Xero board panhandling for Singh Cassidy

One of the ASX's top earners has been left bag-holding worthless options

Xero board panhandling for Singh Cassidy
Xero CEO Sukhinder Singh Cassidy. September 2025. Photo: Dan Peled.

One of the more odious tasks for company chairmen is asking jittery shareholders to approve a bump in the CEO's pay. The primary goal is to entice querulous fund managers to take a kick in the shins with the promise of being invited to a banquet a few years down the road.

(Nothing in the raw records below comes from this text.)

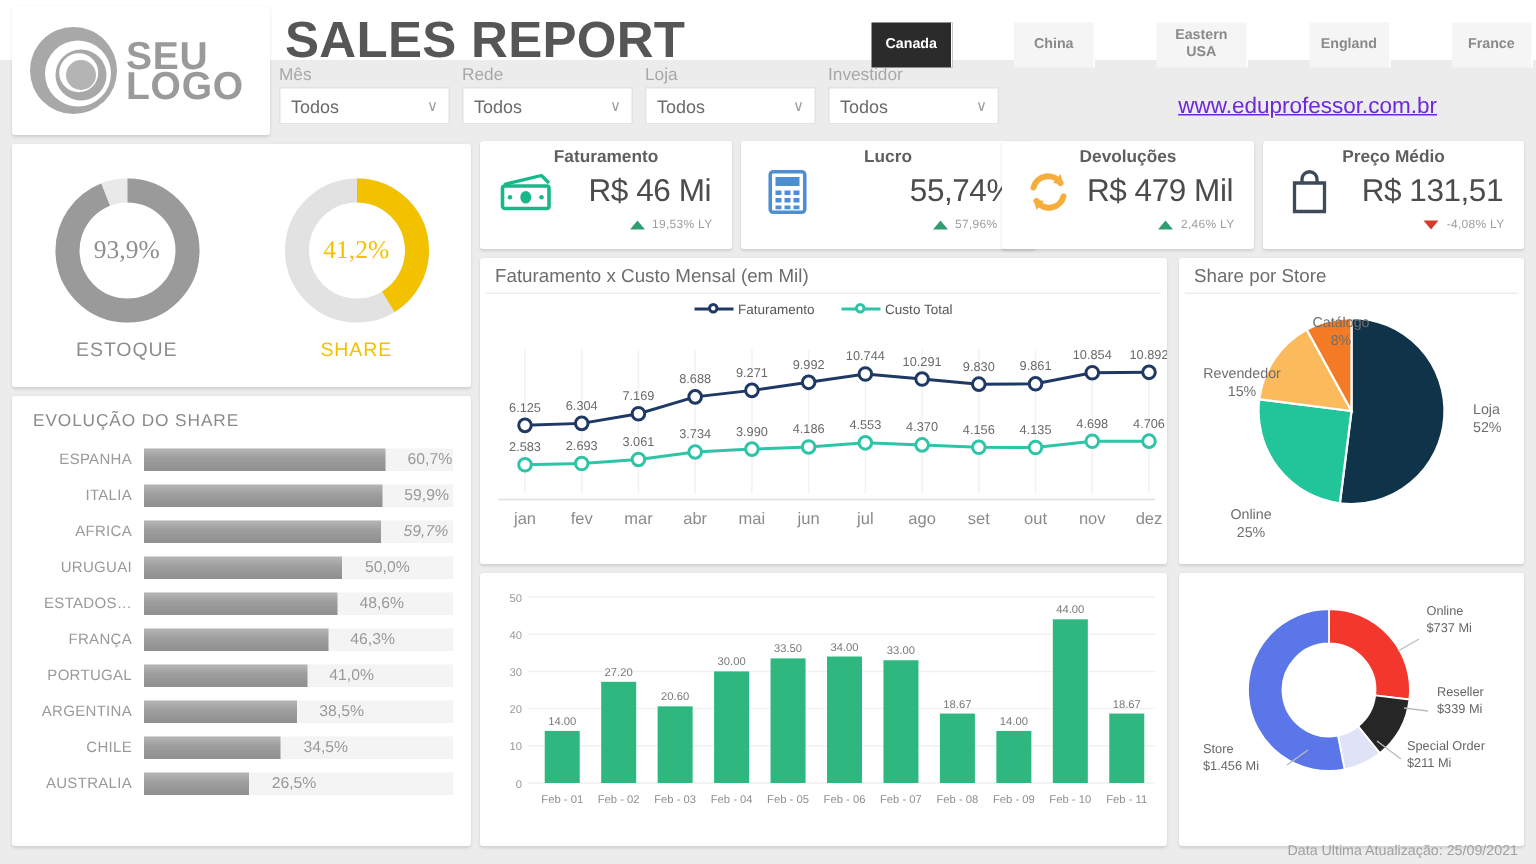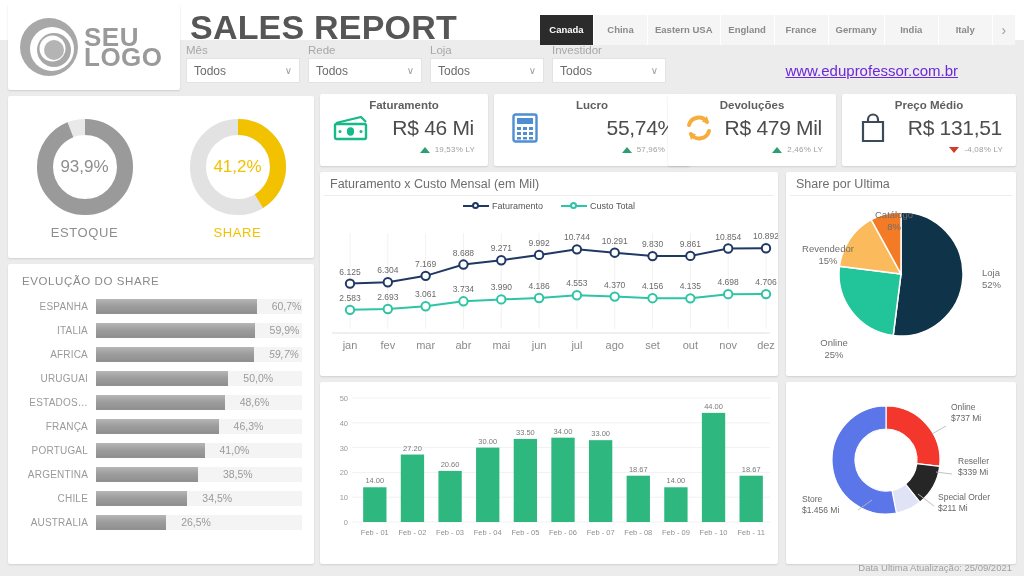--- a/index.html
+++ b/index.html
@@ -36,7 +36,7 @@
   .tab {
     background:#f5f5f5; color:#8a8a8a; font-size:9.5px; font-weight:bold;
     min-width:54px; padding:3px 7px; display:flex; align-items:center; justify-content:center;
-    text-align:center; border-right:1px solid #fff; line-height:1.15;
+    text-align:center; border-right:1px solid #fff; line-height:1.15;margin-left:41px;
   }
   .tab.active { background:#2b2b2b; color:#fff; }
   .tab-next { background:#f5f5f5; color:#9a9a9a; font-size:14px; width:22px;

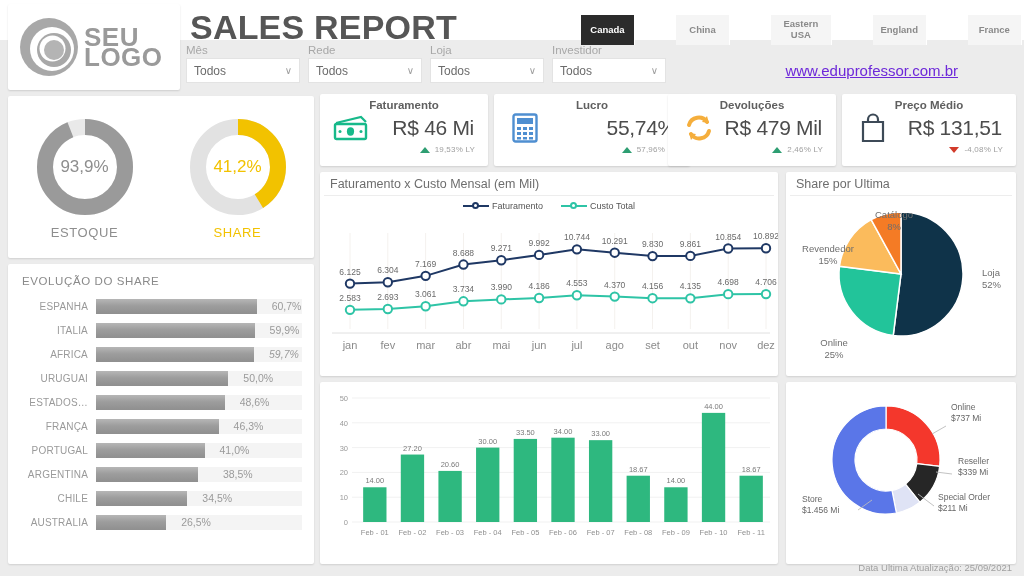--- a/index.html
+++ b/index.html
@@ -59,7 +59,7 @@
   
   .gauge-card { left:8px; top:96px; width:306px; height:162px; display:flex; }
   .gauge-half { flex:1; display:flex; flex-direction:column; align-items:center; justify-content:center; }
-  .gauge-wrap { position:relative; width:104px; height:104px; }
+  .gauge-wrap { position:relative; width:104px; height:104px;font-family:Liberation Serif, serif; }
   .gauge-val {
     position:absolute; inset:0; display:flex; align-items:center; justify-content:center;
     font-size:17px;

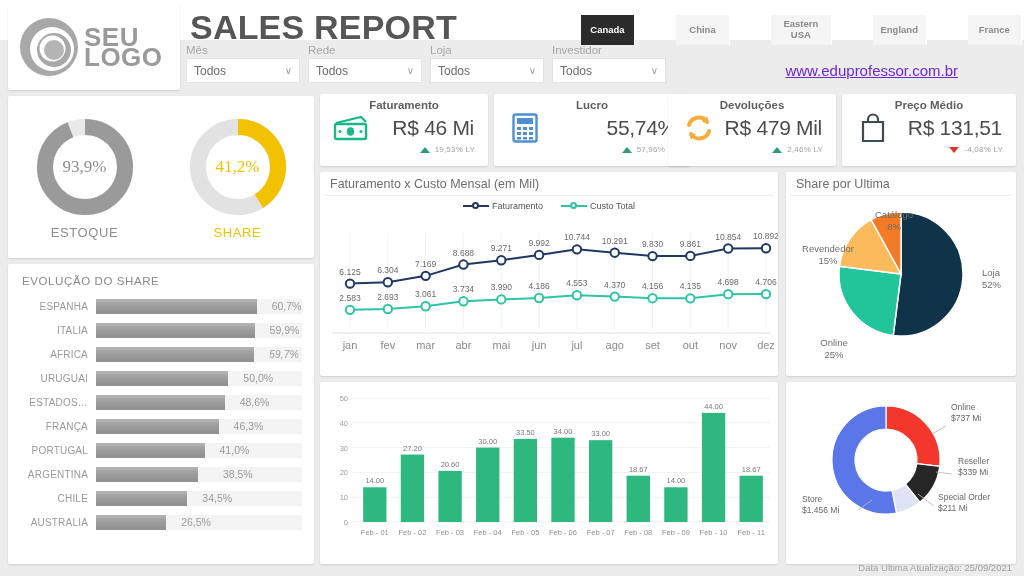--- a/index.html
+++ b/index.html
@@ -508,7 +508,7 @@
   </div>
 
   <div class="card pie-card">
-    <div class="chart-title">Share por Ultima</div>
+    <div class="chart-title">Share por Store</div>
     <div class="chart-sep"></div>
     <svg id="pie-svg" width="230" height="178" viewBox="0 0 230 178">
         <path d="M115 78 L115 16 A62 62 0 1 1 107.22933951901312 139.5111114814976 Z" fill="#0f3349" stroke="#fff" stroke-width="1.5"></path>

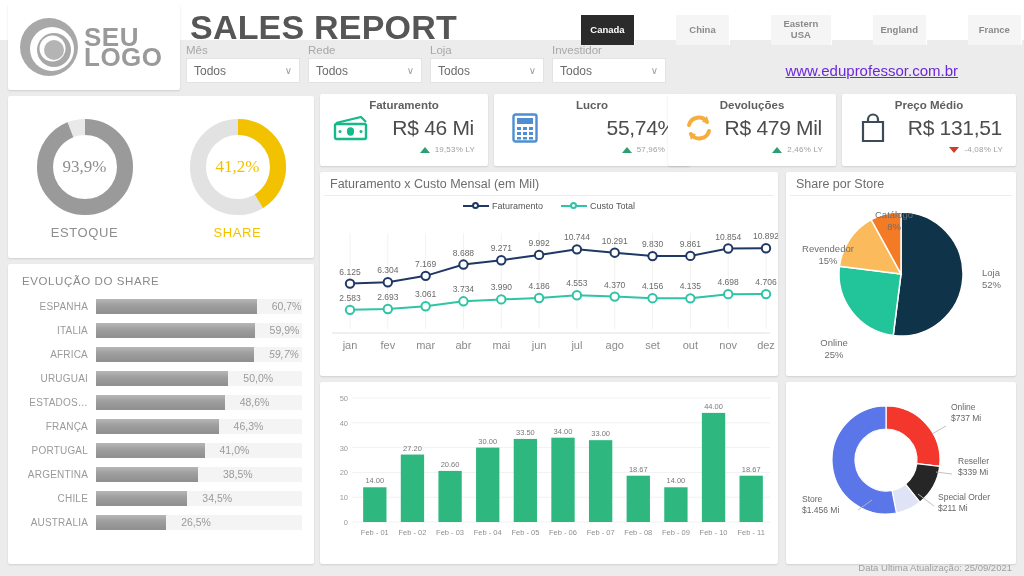--- a/index.html
+++ b/index.html
@@ -258,7 +258,7 @@
           <div class="share-name">ARGENTINA</div>
           <div class="share-track">
             <div class="share-bar" style="width: 49.4728%;"></div>
-            <div class="share-pct" style="left: 49.4728%; margin-left: 10px;">38,5%</div>
+            <div class="share-pct" style="left: 49.4728%;">38,5%</div>
           </div>
         </div>
         <div class="share-row">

 The most unlikely person for this task is David Thodey, the mild-mannered chairman of accounting software group Xero.  But that is where Thodey finds himself today, asking big funds in Sydney, Melbourne and Auckland to give the nod to yet another rejig of the salary package of Sukhinder Singh Cassidy, Xero's California-based tech sis CEO. Should Thodey ever write a tell-all tale on the life of a tech company chair, he should entitle it Panhandling for Suki. It would be an instant best seller.

The need to boost Singh Cassidy's pay packet stems from the artificial intelligence-induced collapse in the equity valuations of software-as-a-service companies, dubbed by Wall Street wits as the SAAS-pocalypse. It is estimated that more than US$1 trillion ($1.4 trillion) has been wiped off the enterprise software sector market since the start of the year. 

Xero is one of the smaller victims of the phenomenon but the carnage is real, nonetheless, for a bevy of Australian and New Zealand fund managers who own most of the stock. Xero's share price fall from its peak of $193.77 this time last year to current levels below $75 has wiped out more than $20 billion in market value.